Según el expediente, Calderón, alias “Banquero”, habría sido la mano derecha de Mendoza en esta supuesta red de corrupción.

En su testimonio ante el juez, dijo que junto a Juan Carlos G., Jorge J. y José V. se fraguó la adjudicación del contrato para la construcción del Hospital de Pedernales de Manabí con la negociación del 12% del monto total de la obra.

“Parte de esa suma fue recaudada a través de cheques y efectivo, y entregada a varios asambleístas. «Los Niños», como denominaba José V. a los legisladores de la bancada del BADI”, dijo.

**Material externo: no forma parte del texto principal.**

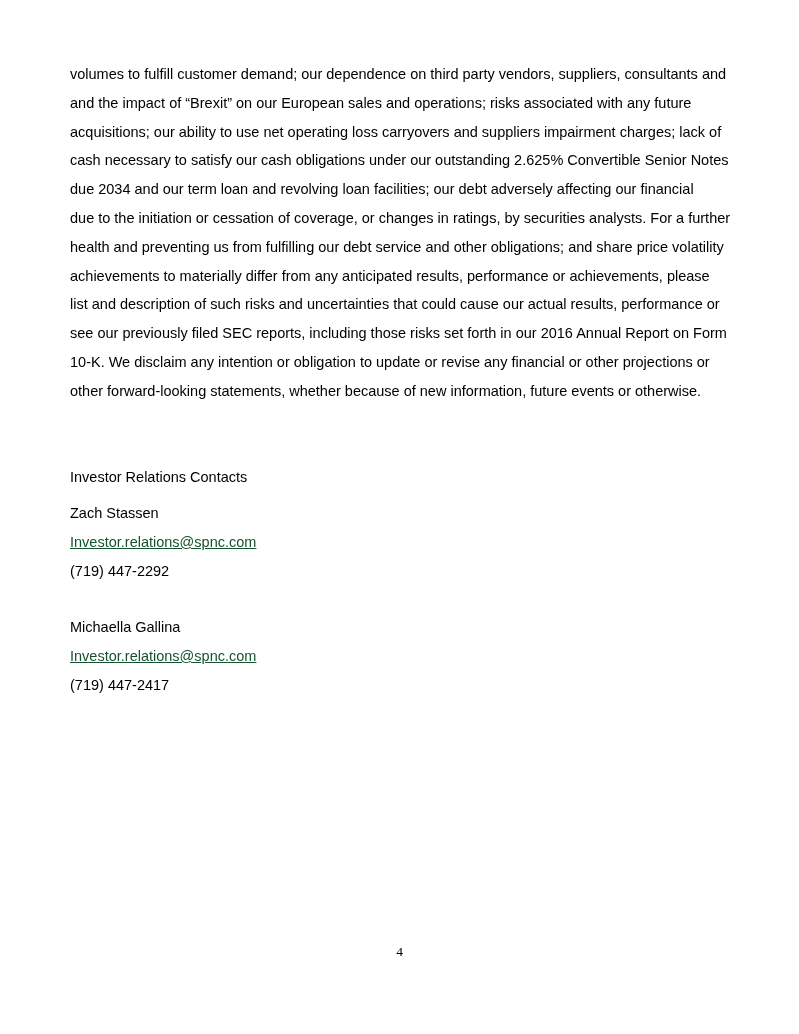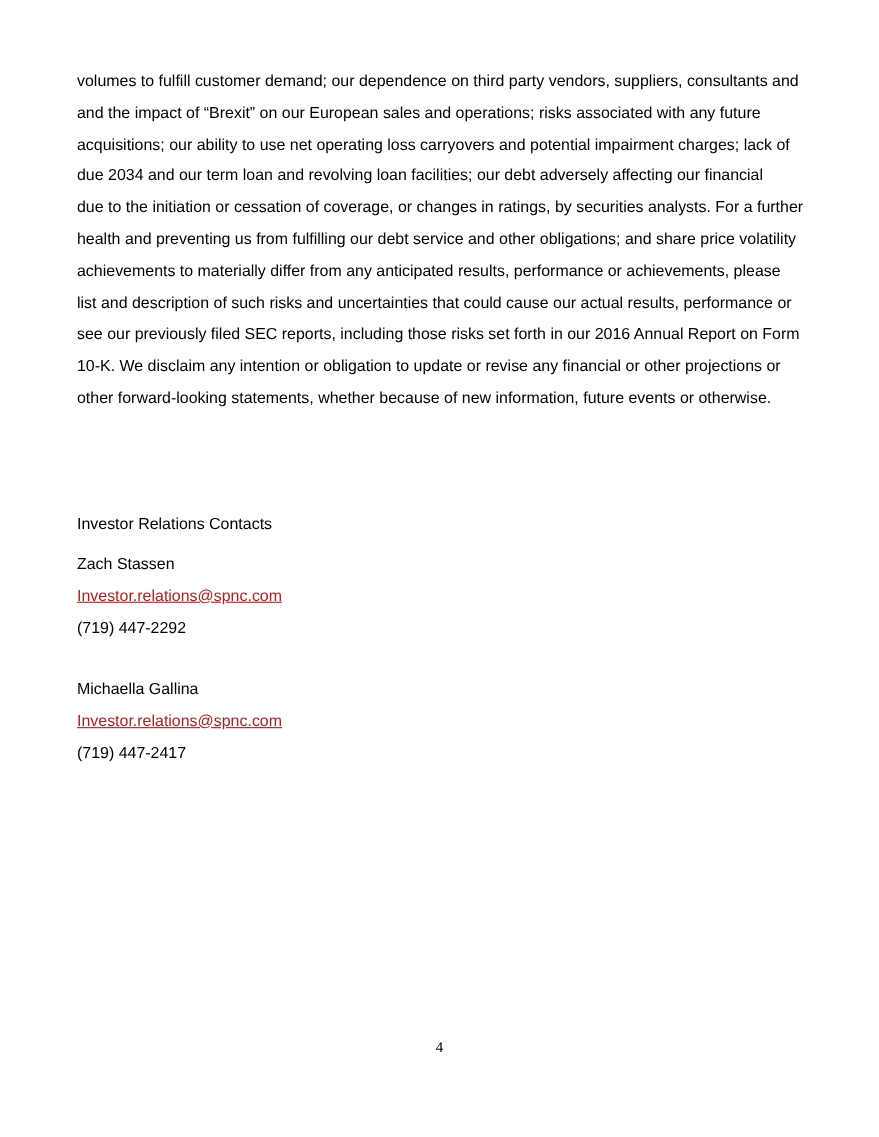"acquisitions; our ability to use" div.line { text: potential -> suppliers }
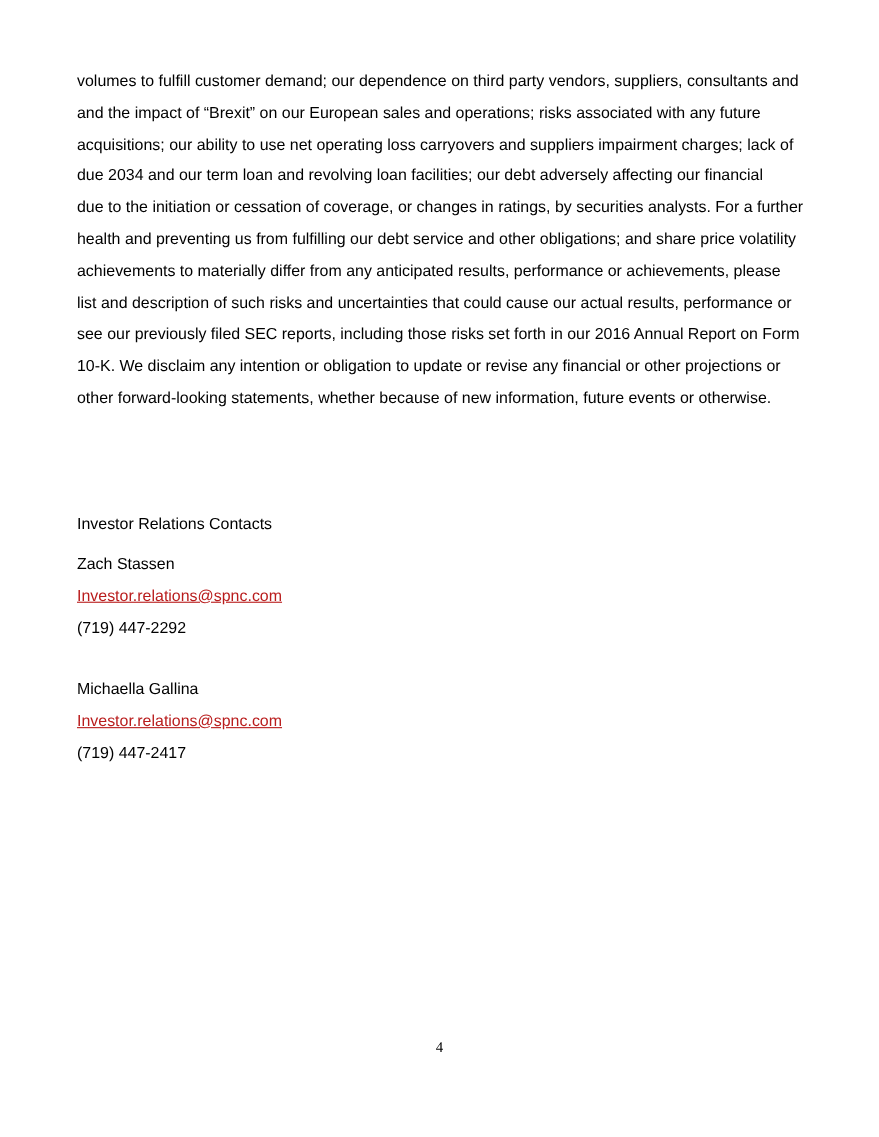"cash necessary to satisfy our" div.line { html: none -> <div>cash necessary to satisfy our cash obligations under our outstanding 2.625% Convertible Senior Notes</div> }
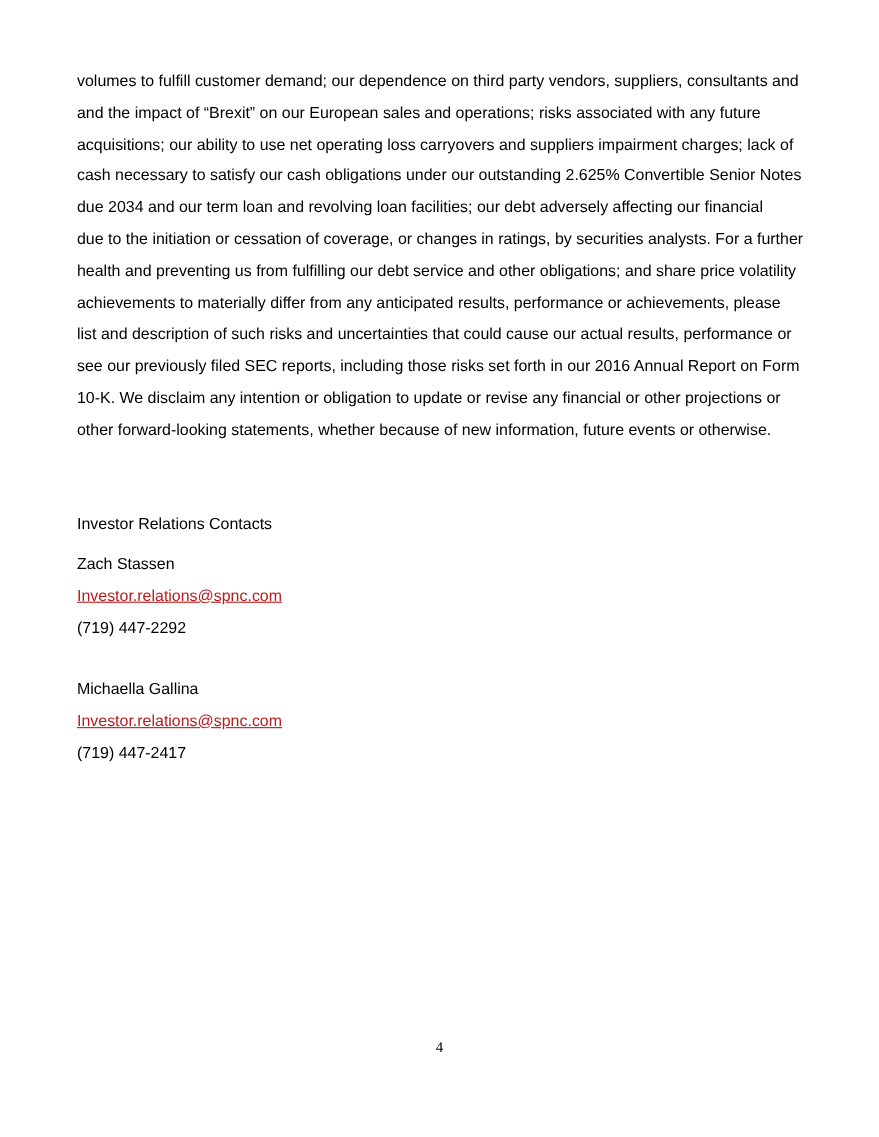"Investor.relations@spnc.com" a.email-link { color: #b91c1c -> #14532d }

De eso, relató Calderón, “el 3% era para Daniel Mendoza, 3% para Jorge Jalil, $80.000 para cada asambleísta del BADI, $180.000 para Eliseo Azuero y $80.000 para José Veliz».

«Entregué 360.000 dólares a cuatro asambleístas: Raúl Tello, Washington Paredes, María Mercedes Cuesta y Franco Romero; 320.000 dólares en Guayaquil para el asambleísta Eliseo A., 280.000 a Jorge J., 80.000 al papá de Daniel Mendoza más varios cheques, como producto de sus coimas y, luego, Jorge J. me pidió que transfiera 80.000 dólares a la empresa Mercaparc”, afirmó Calderón.

Además, dijo que tiene respaldos de las conversaciones que mantuvo con las personas mencionadas sobre estas operaciones.